The feeling overwhelms me. I'm clumsy, round, strange… but for the first time, I feel like I can move with purpose.

Thousands of green lights shimmer through the water, spiraling around me like liquid crystals. And there, among them, I see them.

Fish.

Small, silver, slippery. They dart through the algae with ease, slipping between glowing stalks, moving in groups that scatter and reform as if they were one creature. Their bodies are simple, but to me they mean only one thing: food.

The hunger I'd held back roars inside me again. My eyes lock on them and, without thinking, I hurl myself forward, carried by that aquatic thrust that already feels like it's mine.

The fish notice me. And they flee.

The school breaks apart in a hundred directions, a chaotic swarm that scrambles my senses. I turn, chase one, then another, and lose them in an instant. Hunger mixes with frustration, and I feel myself spinning in the dance of flickering lights, glowing and vanishing all around me.

But there's one.

One that strays too far, lagging behind, vulnerable. Whether by clumsiness or chance, it doesn't rejoin the group. I see it, and I know—it's mine.

I surge after it. The water bends to me, compressing behind my body and hurling me forward in sharper, steadier bursts. The gap closes.

"Trait ability: [Aqua Impulse] has reached Lv2."

The voice echoes in my mind again, and instantly I feel it—I'm faster. My body slices through the water with ease, every burst stronger, steadier. And yet, the fish stays just ahead, resisting capture.

The hunger eats at me. I wish I had arms, fingers, nails to grab it, squeeze it, kill it, and shove it into my mouth the way a human would. But all I've got are these useless fins.

"Gah—!"

The pain cuts me off. Sharp, searing, this time in my stomach. Like something ripping open from the inside. I can't stop now—if I give in, the fish will get away, and I'll stay empty.

The pain grows. My belly tears open with a wet sound, like fabric being ripped apart.

"Uh…?"

What spills out isn't blood. It's darkness.

Thick, viscous darkness that seeps from the wound and wraps around me. Inside it, something changes. My perspective splits in two. I'm no longer seeing through that white-furred sphere. I'm looking out from a human face. And there—my arms. Black hands pushing out from the shadow, reaching forward as if they'd been waiting for this moment.

"[Virtual Traits] have been acquired."

"Trait ability: [Dimensional Pocket Lv1] has been acquired."

The voice goes on, relentless, like a narrator of a fate I don't understand.

The fish is still there, thrashing through the water, but I can feel it close. I stretch my arm toward it, and my fingers—black just a moment ago—turn to flesh right before they brush against it.

"Trait ability: [Extracorporeal Manifestation Lv1] has been acquired."

I half-catch it, tugging awkwardly, dragging it toward me, into the darkness that claims me.

I return.

The shadow pulls back, my hands vanish into the torn cavity of my belly, and my eyes snap back to those of the small white sphere.
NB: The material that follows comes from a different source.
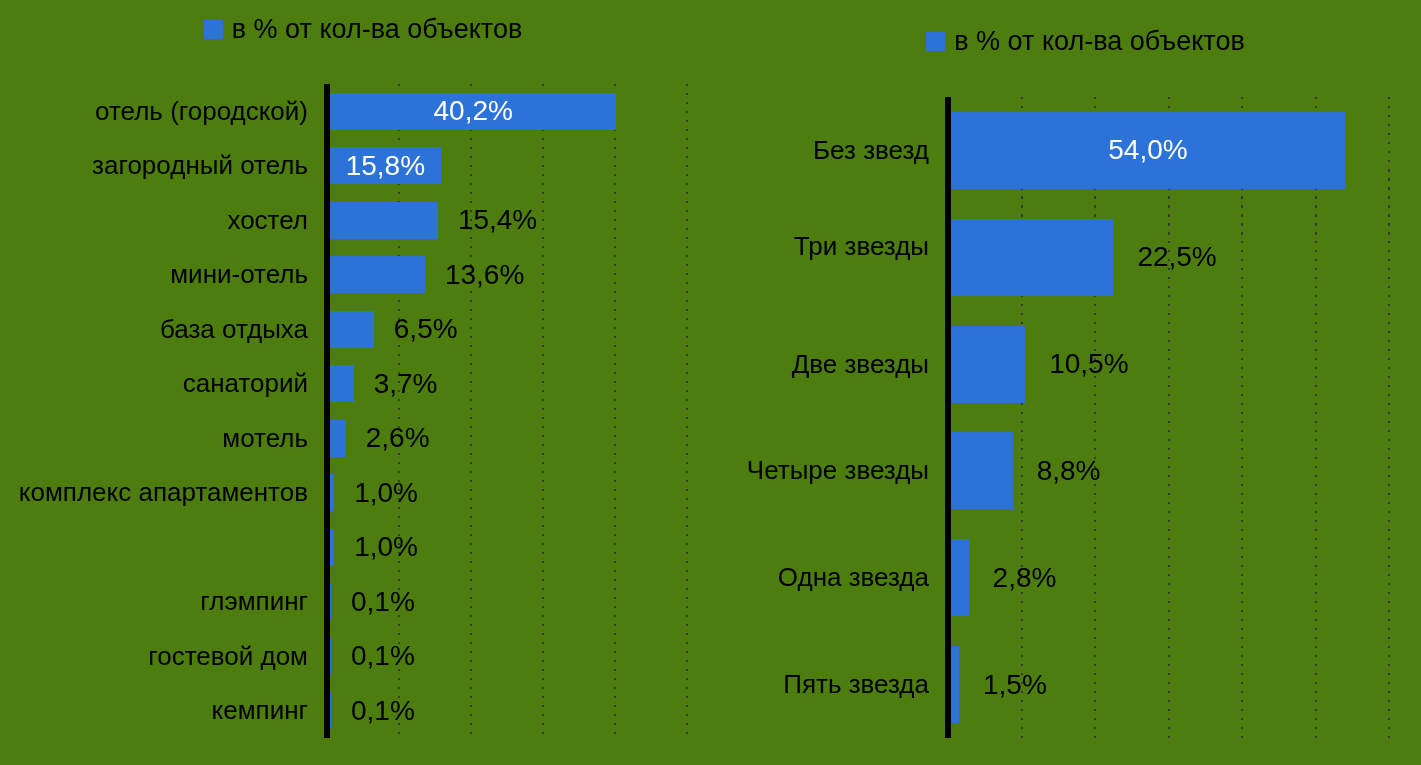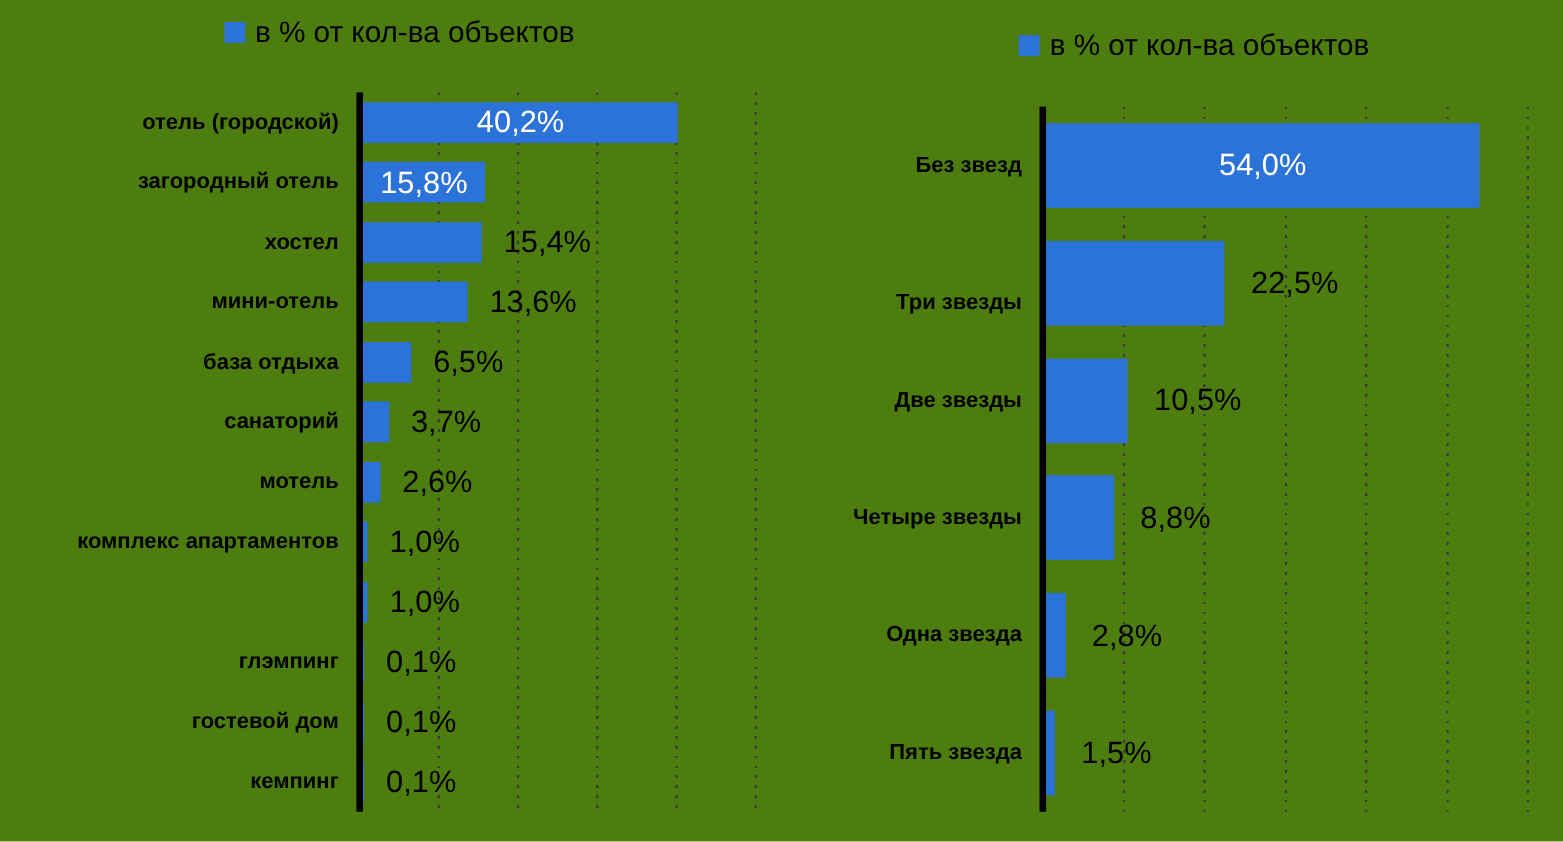"отель (городской)" .cat-label { font-size: 20px -> 26px; font-weight: bold -> none }
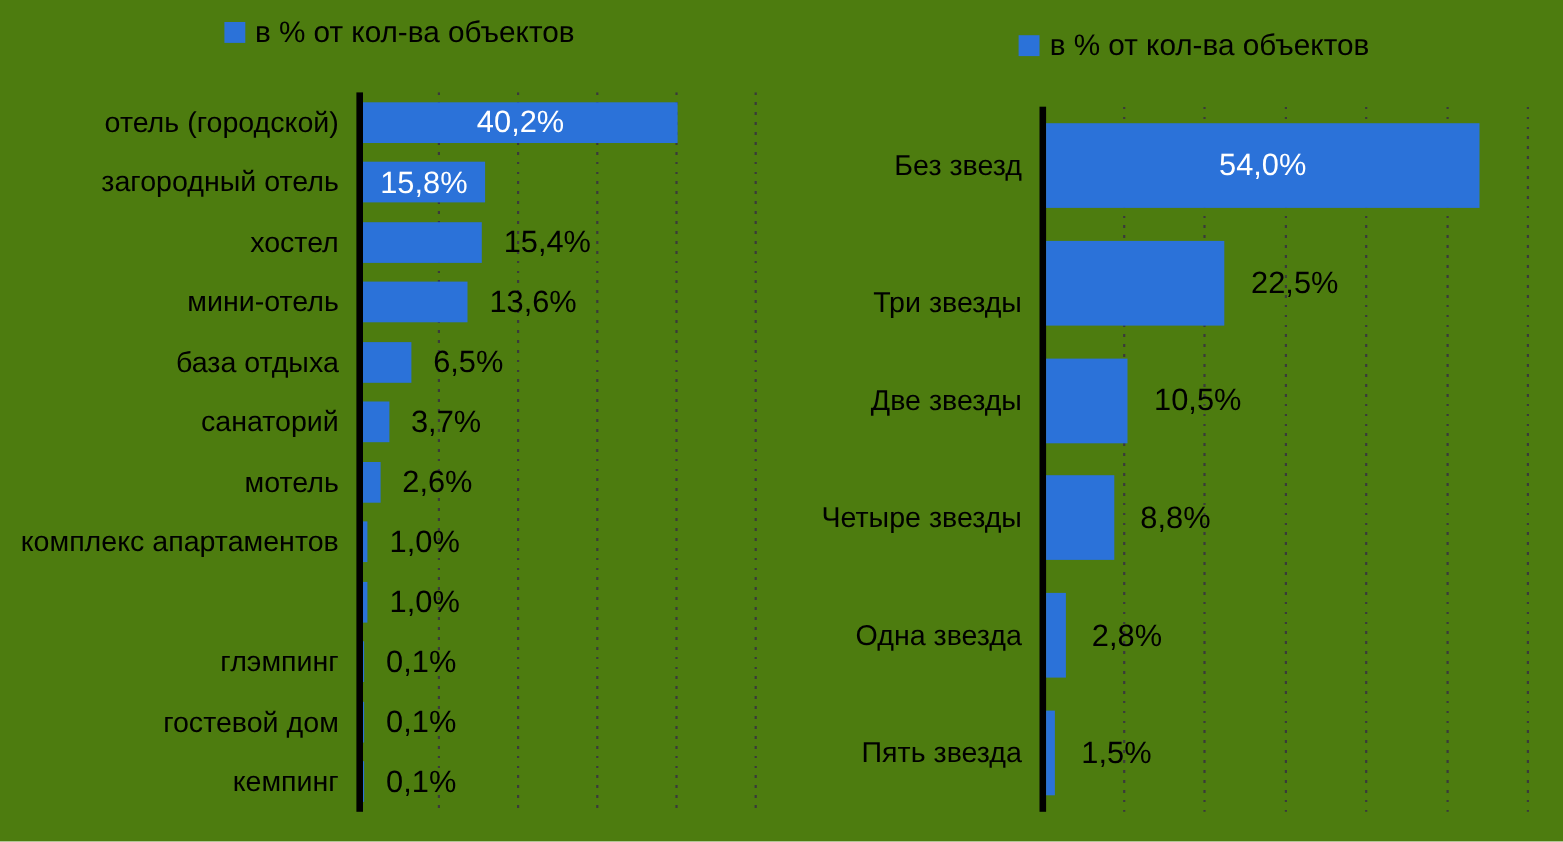"Три звезды" div.cat-label { top: 222px -> 193px }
But now, between my lips, the fish thrashes—alive, desperate.

I bite down. No edge, no teeth sharp enough, only barely managing to hold it. It writhes, its scales scraping down my throat, but I don't stop. I swallow it whole, alive, feeling it sink deep inside me.

"You've gained 43 experience points."

"[Selkie: unnamed] has reached Lv2."

The words echo, strange, yet they soothe me. Maybe it's a trick, an illusion, but something in me really does change. I feel less weak, less hollow.

The hunger eases.

And with it, the fear.

I turn. Darkness swallows everything again, except for one distant point of light: the glow of the algae, now a lone beacon far away. I've drifted farther than I thought. Still, I'm grateful for it—it's always good to have a path back to where I began.

I start swimming toward the place where I woke, moving with a strange, almost tender calm. I'm not big, not fast—I can feel it with every clumsy thrust that barely pushes me forward. But even so, inside that limitation, I find comfort. Knowing I can hunt fish, that I can ease my hunger, gives me a sense of safety I didn't expect. Relief. Even as the gloom wraps around me and the cavern seems to close in, the simple fact that I don't have to give in to hunger's despair anchors me against madness.

It's not much. But it's enough.

And there's one more detail, small but strangely comforting: my eyes. They're not set on the sides of my head like a fish's. They're in front, where they've always been. I can focus, stare, fix on a point without the clumsiness of a perpetual side-view. It may seem insignificant, but it isn't. If I want to keep seeing myself as human—if I want to keep thinking of myself as me—I need those reminders. And the shape of my eyes is enough, for now.

Silence follows me on the way back, heavy and absolute. I'm no stranger to it. Since I opened my eyes here—how long has it been? Just minutes? Or an eternity compressed into moments?—silence has been my only company. Only my stomach, growling and rumbling, had dared to break it before. The fish, small as they were, never made a sound. Even the water, all around me, has no voice. And now that my hunger's quieted, the cave breathes in a stillness so deep it feels unnatural.

Fear is born from that silence. I don't say it out loud, but I know. I don't fear what I hear—I fear what I don't. What could be there, hidden, waiting in this endless dark. Because even if I don't know what kind of world this is, instinct doesn't change: there's always fear of the unknown. Irrational, yes—but human. And I need to cling to that, even if it's only a spark. Holding onto fear, in some way, means holding onto my humanity.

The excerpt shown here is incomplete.